The hackers also managed to reset the password of an administrator account. Twilio is said not to have requested the old password in the process. The hackers then used the hijacked admin account to set up millions of other accounts with administrator rights. This allowed more people to help "secure" the data.
Coordinated download of user data
To speed up the data download, the hackers created a Docker image that could be downloaded and launched by additional people. The image contained software that coordinated and automatically downloaded data from the Parler servers. This data was then stored with various cloud hosts for archiving.
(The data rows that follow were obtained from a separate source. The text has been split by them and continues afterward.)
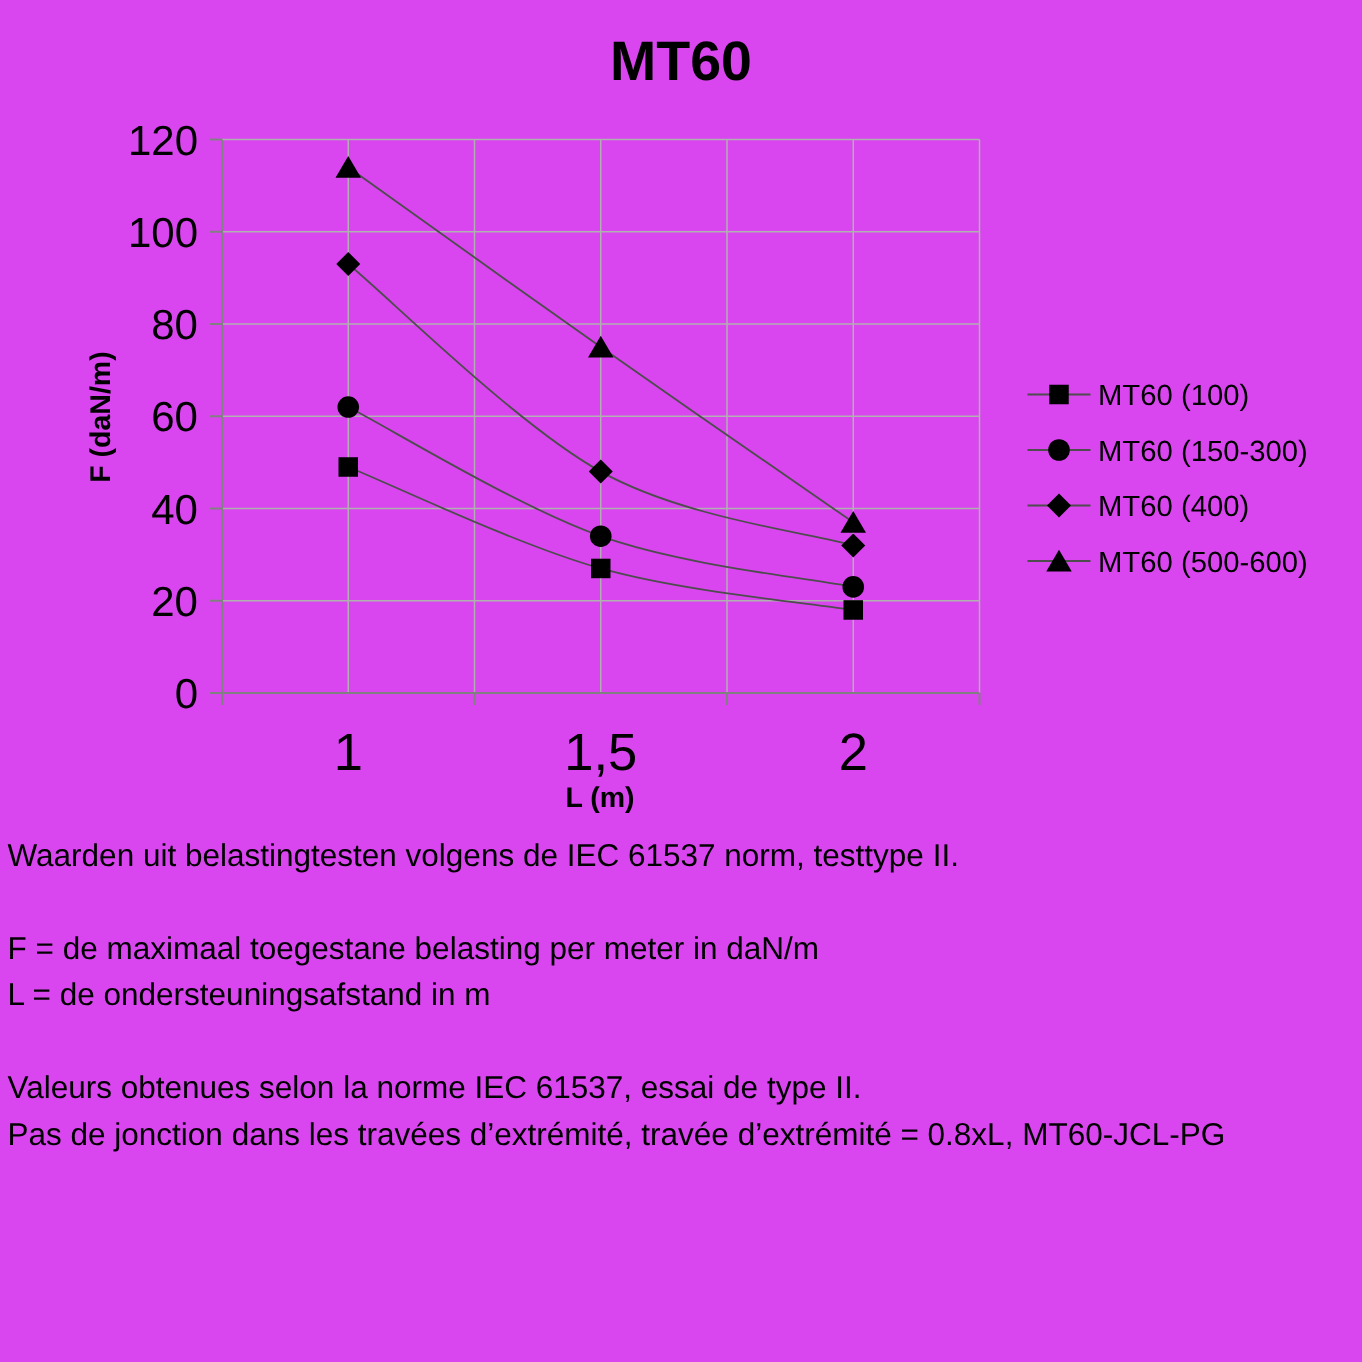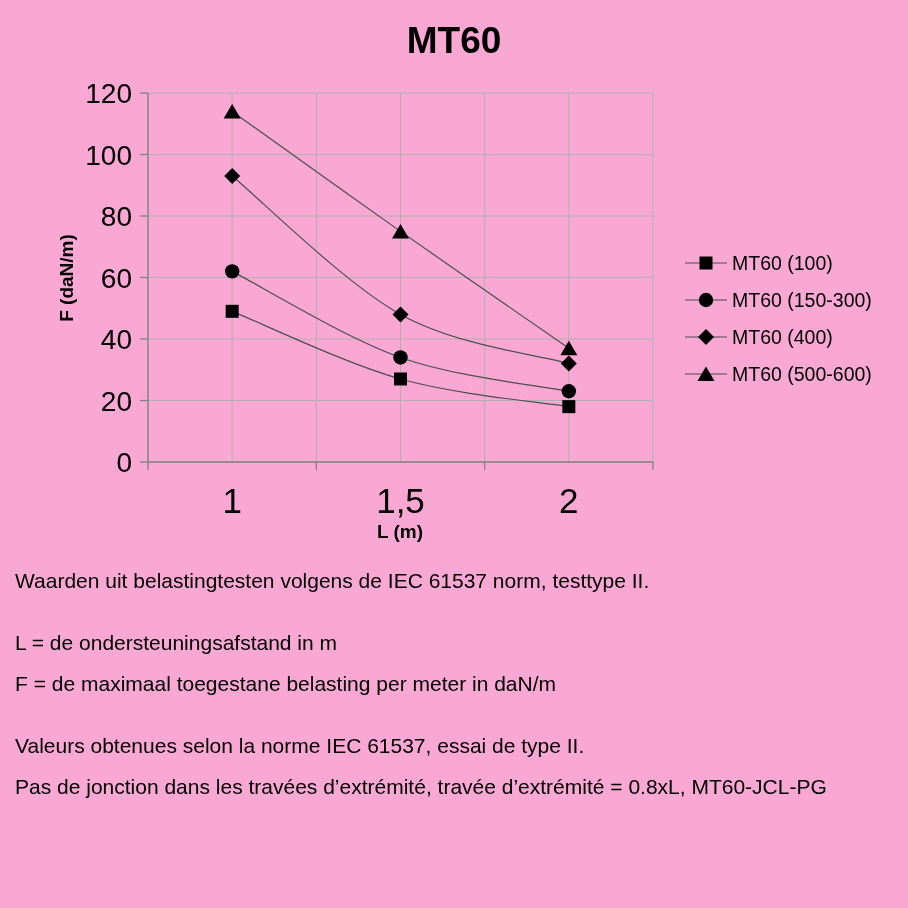--- a/index.html
+++ b/index.html
@@ -1,29 +1,29 @@
 <!DOCTYPE html>
 <html><head>
 <meta charset="utf-8">
 <style>
   html,body{margin:0;padding:0;background:#ffffff;}
   .page{
-    position:relative;width:908px;height:908px;background:#f9a8d4;overflow:hidden;
+    position:relative;width:908px;height:908px;background:#d946ef;overflow:hidden;
     font-family:"Liberation Sans",sans-serif;color:#000;
   }
   .chart-title{
     position:absolute;top:20px;left:0;width:908px;text-align:center;
     font-size:37px;font-weight:bold;color:#000;
   }
   #chart{position:absolute;top:0;left:0;}
   .notes{
     position:absolute;top:555px;left:5px;width:900px;
     font-size:21px;line-height:31px;color:#000;
   }
-  .notes p{margin:10px;white-space:nowrap;}
+  .notes p{margin:0;white-space:nowrap;}
   .note-group + .note-group{margin-top:31px;}
 </style>
 </head>
 <body>
 
 <div class="page">
   <div class="chart-title">MT60</div>
   <svg id="chart" width="908" height="550" viewBox="0 0 908 550" xmlns="http://www.w3.org/2000/svg">
       <g>
         <line x1="148" y1="93" x2="653" y2="93" stroke="#b0b0b0" stroke-width="1"></line>
@@ -114,21 +114,21 @@
           <text x="732" y="381" fill="#000000" font-size="19.5" font-family="&quot;Liberation Sans&quot;,sans-serif">MT60 (500-600)</text>
         </g>
       </g>
     </svg>
 
   <div class="notes">
     <div class="note-group">
       <p>Waarden uit belastingtesten volgens de IEC 61537 norm, testtype II.</p>
     </div>
     <div class="note-group">
+      <p>F = de maximaal toegestane belasting per meter in daN/m</p>
       <p>L = de ondersteuningsafstand in m</p>
-      <p>F = de maximaal toegestane belasting per meter in daN/m</p>
     </div>
     <div class="note-group">
       <p>Valeurs obtenues selon la norme IEC 61537, essai de type II.</p>
       <p>Pas de jonction dans les travées d’extrémité, travée d’extrémité = 0.8xL, MT60-JCL-PG</p>
     </div>
   </div>
 </div>
 
 </body></html>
According to the hackers, the data will be used, among other things, by law enforcement agencies to initiate investigations against users. The "Verified Citizen" status, which users could obtain from Parler by uploading the front and back of their driver's license, is helpful here. These images were also stolen when the platform was hacked and can identify many users.
Parler did not actually delete data
It also plays into the hackers' hands that Parler does not actually delete data deleted by users, but only moves it to an archive. Before the storm on the capital on January 6, 2021, many users "deleted" critical posts. However, with the administrator accounts, this content could still be downloaded by the hacker.
In the meantime, American right-wing extremists have also confirmed the incident and stated that affected users of the platform no longer have any way to protect themselves from the leak of their data.
Parler ceased operations on January 11, 2021. However, this is not due to the successful hack, but because Amazon has switched off the hosting. The operators have not yet been able to find a new hoster.